• _Exercise details_
Repeat nothing but the lines below running from the one containing "Handmade Vintage Style Card" to the one containing "total: 962.54 -> 667.43". Keep both end lines.

• _Provided data_
╔══

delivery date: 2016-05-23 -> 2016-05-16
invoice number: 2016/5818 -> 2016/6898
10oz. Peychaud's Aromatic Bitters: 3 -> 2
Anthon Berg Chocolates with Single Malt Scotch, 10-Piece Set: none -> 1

╚══
╔══

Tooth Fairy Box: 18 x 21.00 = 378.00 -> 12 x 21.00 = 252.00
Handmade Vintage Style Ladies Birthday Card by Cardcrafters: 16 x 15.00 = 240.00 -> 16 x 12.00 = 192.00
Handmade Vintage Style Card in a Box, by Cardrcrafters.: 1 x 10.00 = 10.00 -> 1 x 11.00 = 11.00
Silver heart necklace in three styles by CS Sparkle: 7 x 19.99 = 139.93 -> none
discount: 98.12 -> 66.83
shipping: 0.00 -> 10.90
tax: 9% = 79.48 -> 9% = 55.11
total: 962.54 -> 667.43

╚══

• _Exercise output_
Handmade Vintage Style Card in a Box, by Cardrcrafters.: 1 x 10.00 = 10.00 -> 1 x 11.00 = 11.00
Silver heart necklace in three styles by CS Sparkle: 7 x 19.99 = 139.93 -> none
discount: 98.12 -> 66.83
shipping: 0.00 -> 10.90
tax: 9% = 79.48 -> 9% = 55.11
total: 962.54 -> 667.43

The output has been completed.